Give back, word for word, the lines in the listing below from the one holding "[18,1035,518,1304] [image] ->" down to the one holding "[38,1353,499,1445] Se reimpulsa", both ends included.

Start of RECORDED DATA

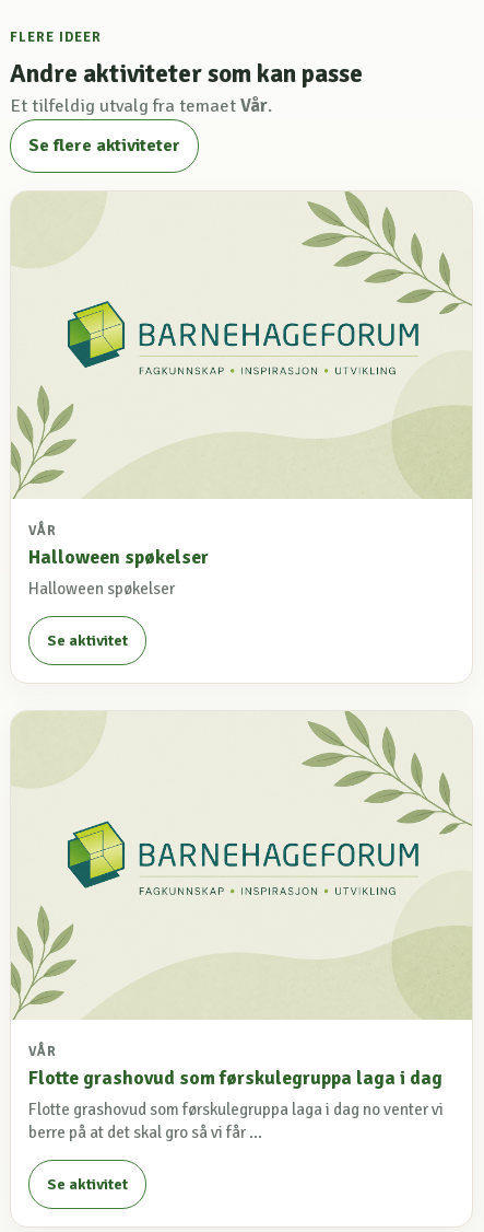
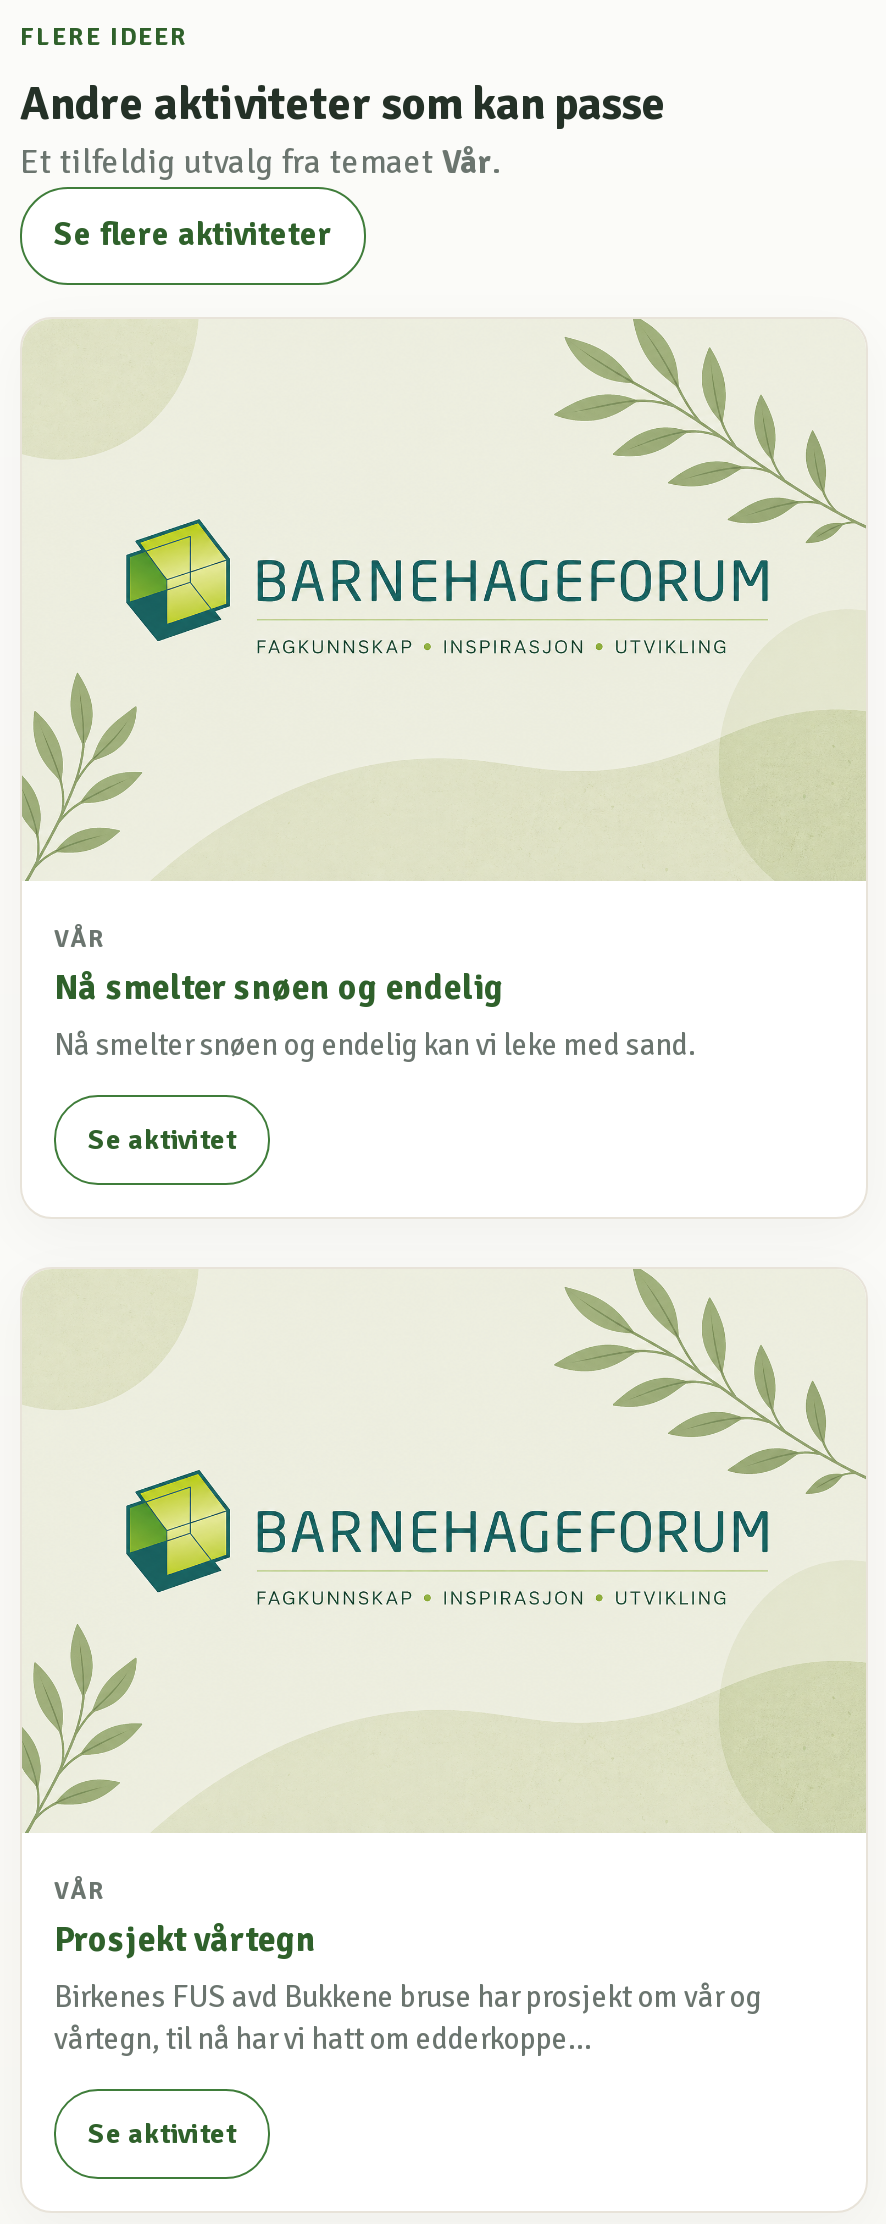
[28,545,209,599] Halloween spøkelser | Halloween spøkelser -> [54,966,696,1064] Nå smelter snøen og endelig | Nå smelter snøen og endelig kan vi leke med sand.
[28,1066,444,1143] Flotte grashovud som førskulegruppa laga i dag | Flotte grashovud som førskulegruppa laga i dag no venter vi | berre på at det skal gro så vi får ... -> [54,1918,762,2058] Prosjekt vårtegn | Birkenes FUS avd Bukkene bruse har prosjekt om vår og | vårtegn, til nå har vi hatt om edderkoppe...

End of RECORDED DATA
Start of RECORDED DATA

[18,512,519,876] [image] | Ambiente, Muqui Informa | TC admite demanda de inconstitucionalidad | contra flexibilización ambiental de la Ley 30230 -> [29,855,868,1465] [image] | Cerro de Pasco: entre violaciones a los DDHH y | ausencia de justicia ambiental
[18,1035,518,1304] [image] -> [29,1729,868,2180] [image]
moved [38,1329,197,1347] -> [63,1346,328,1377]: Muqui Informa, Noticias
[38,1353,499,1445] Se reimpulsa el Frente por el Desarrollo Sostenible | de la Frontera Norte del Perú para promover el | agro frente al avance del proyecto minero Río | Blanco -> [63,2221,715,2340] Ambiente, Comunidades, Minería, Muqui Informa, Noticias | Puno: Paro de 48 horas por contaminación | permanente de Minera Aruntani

End of RECORDED DATA

[TASK RESULT]
[18,1035,518,1304] [image] -> [29,1729,868,2180] [image]
moved [38,1329,197,1347] -> [63,1346,328,1377]: Muqui Informa, Noticias
[38,1353,499,1445] Se reimpulsa el Frente por el Desarrollo Sostenible | de la Frontera Norte del Perú para promover el | agro frente al avance del proyecto minero Río | Blanco -> [63,2221,715,2340] Ambiente, Comunidades, Minería, Muqui Informa, Noticias | Puno: Paro de 48 horas por contaminación | permanente de Minera Aruntani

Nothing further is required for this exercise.